[[ Record excerpts open ]]
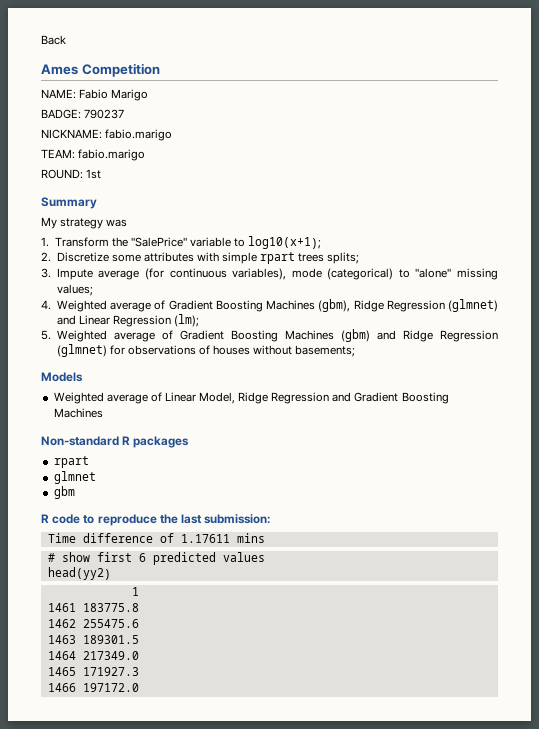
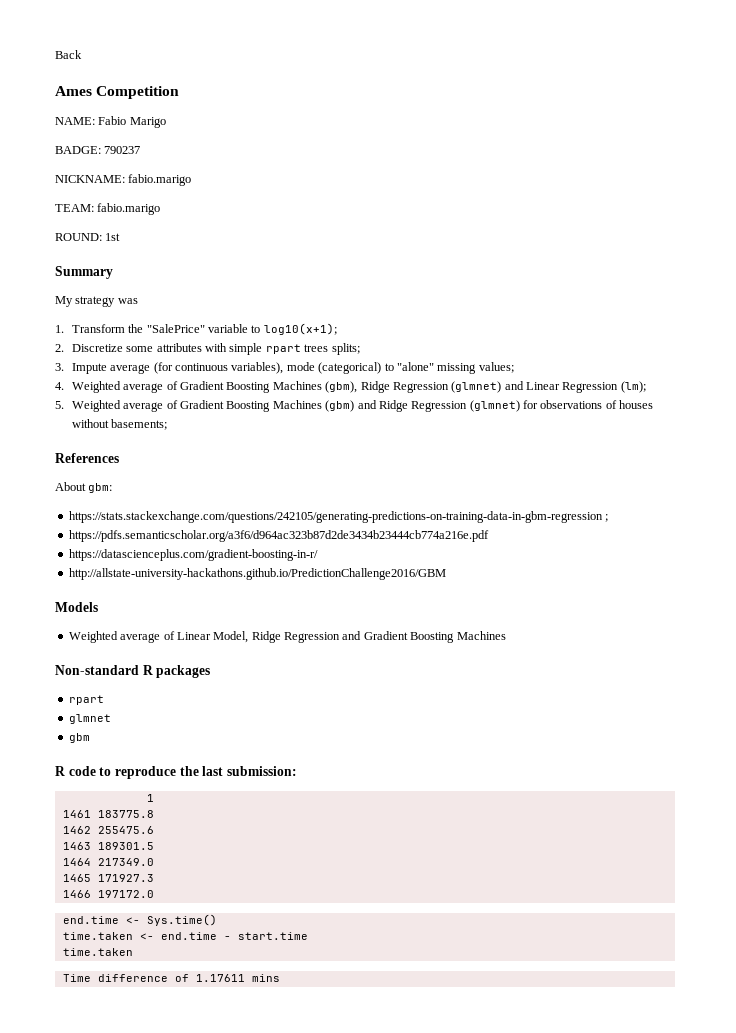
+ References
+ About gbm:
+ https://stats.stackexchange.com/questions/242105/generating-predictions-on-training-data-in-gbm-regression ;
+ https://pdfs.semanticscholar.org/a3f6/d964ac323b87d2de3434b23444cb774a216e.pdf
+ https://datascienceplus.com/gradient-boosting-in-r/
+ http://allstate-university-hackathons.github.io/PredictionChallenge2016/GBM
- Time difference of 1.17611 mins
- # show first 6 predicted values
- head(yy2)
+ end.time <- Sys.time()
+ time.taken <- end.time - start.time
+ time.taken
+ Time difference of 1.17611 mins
[[ Record excerpts closed ]]
• What the task requires: Copy out all lines of the material above in which "https" occurs.

• Written solution:
+ https://stats.stackexchange.com/questions/242105/generating-predictions-on-training-data-in-gbm-regression ;
+ https://pdfs.semanticscholar.org/a3f6/d964ac323b87d2de3434b23444cb774a216e.pdf
+ https://datascienceplus.com/gradient-boosting-in-r/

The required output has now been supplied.